Талли поднялась с колен, выпрямилась, широко расставила ноги и, вытянув перед собой перебинтованные руки, направила на Хедду Мейкер длинный ствол пистолета 45-го калибра.

Хедда остановилась и холодным взглядом уставилась на пистолет.

– Где ты его взяла? – прошептала она.

– Мама, – начала Талли. Ее голос был слабым, но в глазах сверкало безумие. – Это не имеет значения. Важно то, что я действительно ухожу и не вернусь в этот дом. Тебе, должно быть, знакомо, мама, когда члены твоей семьи уходят и не возвращаются?

Хедду передернуло. Талли засмеялась.

– Тебя удивляет, что я осмелилась сказать тебе это, мама? Потому что ты – сумасшедшая, будь ты проклята! Вот почему! Ты и меня сводишь с ума.

Она опустила пистолет, но продолжала стоять прямо, широко расставив ноги.

– Положи пистолет, – приказала Хедда.

– Мама, я хочу, чтобы ты ушла из этой комнаты. Я покину твой дом буквально через несколько минут.

– Я не хочу, чтобы ты уходила, – проговорила. Хедда. – Я просто потеряла контроль над собой.

– Поздно!

– Я не хочу, чтобы ты уходила, – скучным голосом повторила Хедда.

– Ма! – закричала Талли. – Выйди из этой комнаты сейчас же, чтобы я могла убраться из этого дома!

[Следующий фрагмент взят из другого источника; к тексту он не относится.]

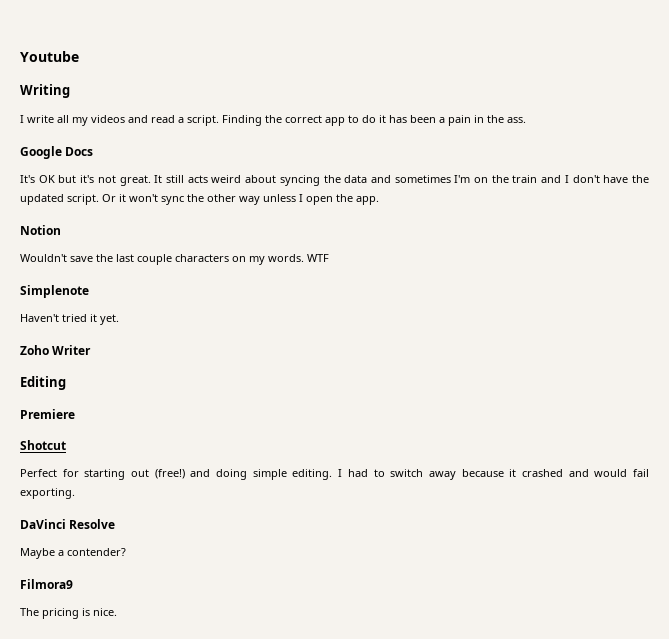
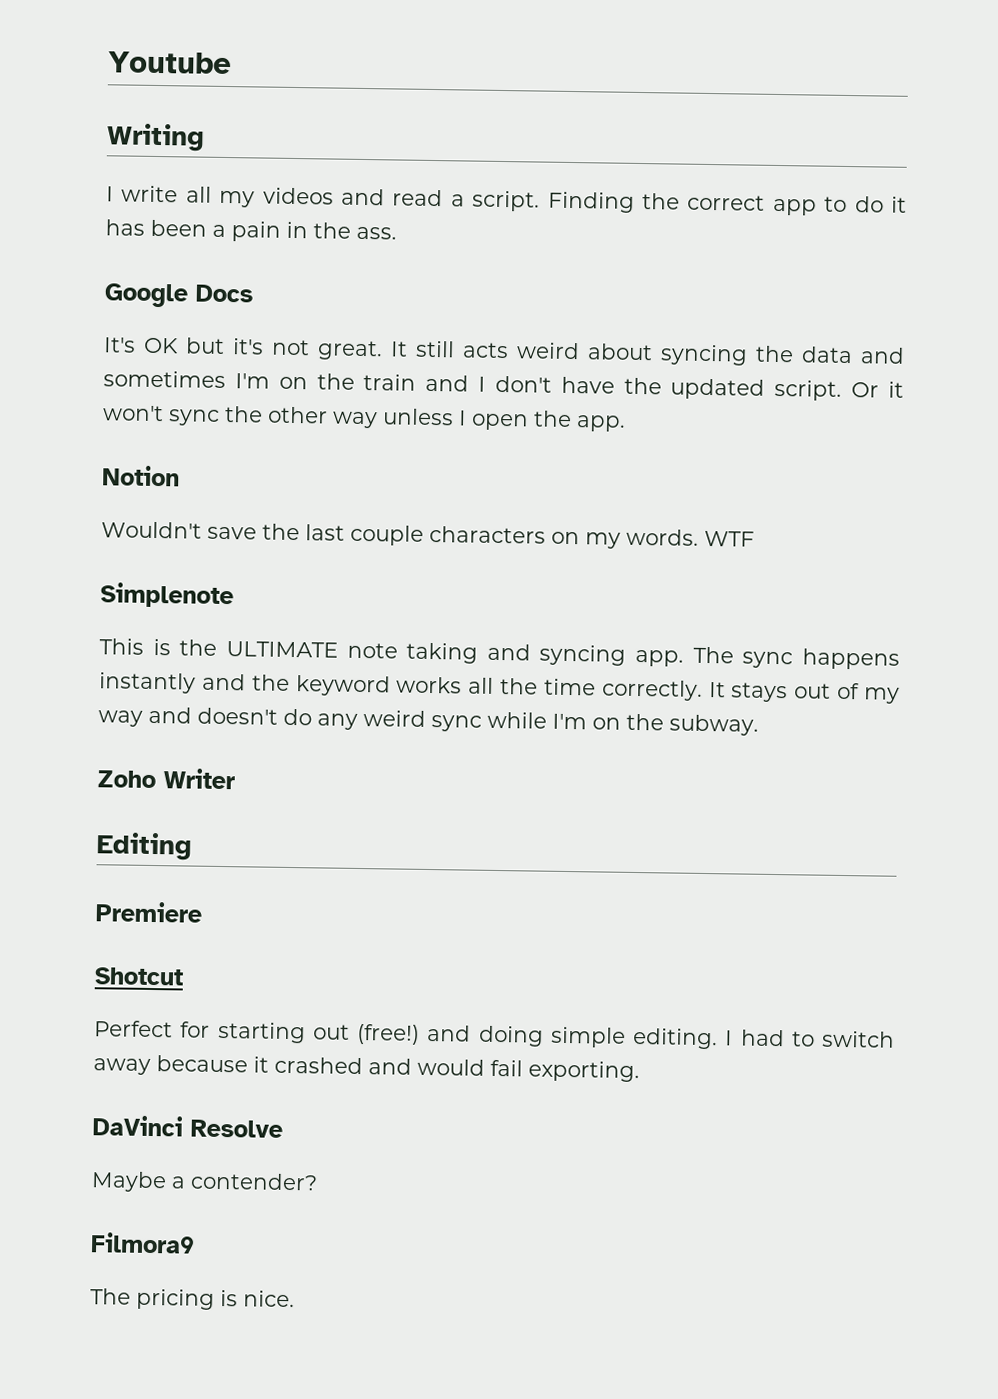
[20,314,119,325] Haven't tried it yet. -> [99,638,900,670] [99,672,900,704] [98,706,759,736] This is the ULTIMATE note taking and syncing app. The sync happens instantly and the keyword works all the time correctly. It stays out of my way and doesn't do any weird sync while I'm on the subway.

Ты слышишь меня?

Хедда не двигалась.

– Я кое-что хочу тебе сказать. Возможно, тебе будет странно это слышать. Если ты попытаешься остановить меня, если только приблизишься ко мне, или опять набросишься на меня как сумасшедшая, – я убью тебя. Я застрелю тебя, ты поняла?

Хедда молча уставилась на дочь.

– Я пристрелю тебя, как бешеного пса посреди дороги, и избавлю тебя от этой жизни! – продолжала Талли, тяжело дыша. – Ты, должно быть, думаешь, что я рассердилась? Это не так. Я ненавижу тебя, мама. Ненавижу тебя! А теперь убирайся из моей комнаты!

Хедда протянула руки и шагнула к дочери.

Талли подняла пистолет, взвела курок и, прежде чем Хедда успела сделать еще шаг, прицелилась и выстрелила, целясь на фут выше лба Хедды. Выстрел был оглушительным, но пуля мягко вошла в стену, оставив в обоях лишь маленькую дырочку. Талли трясло.

Хедда замерла. Талли снова взвела курок и сказала:

– Убирайся из моей комнаты, потому что в следующий раз я прицелюсь точно.

Хедда попятилась к двери, открыла ее и, шатаясь, вышла из комнаты.

Талли положила пистолет и выдернула шнур из телефонной розетки, чтобы тетя Лена не вызвала полицию. Через тридцать минут Талли села в свою уже не очень новую машину и двинулась в направлении Канзасской скоростной магистрали.

Была уже ночь, а Талли все ехала и ехала на запад. В кармане у нее лежали восемьсот долларов и пистолет.

Все болело. Она подозревала, что у нее что-то сломано: она не знала, что – нос, или ребра, или и то и другое. Услышав по радио предупреждение Канзасской метеослужбы о надвигающейся буре, Талли остановила машину.

И действительно, подул такой страшный ветер, что просто не верилось, особенно здесь, где она сидела и думала посреди Канзаса, в сердце Великой Равнины. Ее окружала кромешная тьма. «Наверное, вокруг меня – прерия», – думала Талли. Не было ни звезд, ни других машин. Была только Талли, за двести миль к западу от дома, и был смерч. Она съехала на обочину, вышла из машины, сбежала с откоса, оступилась, упала в какую-то канаву и потеряла сознание.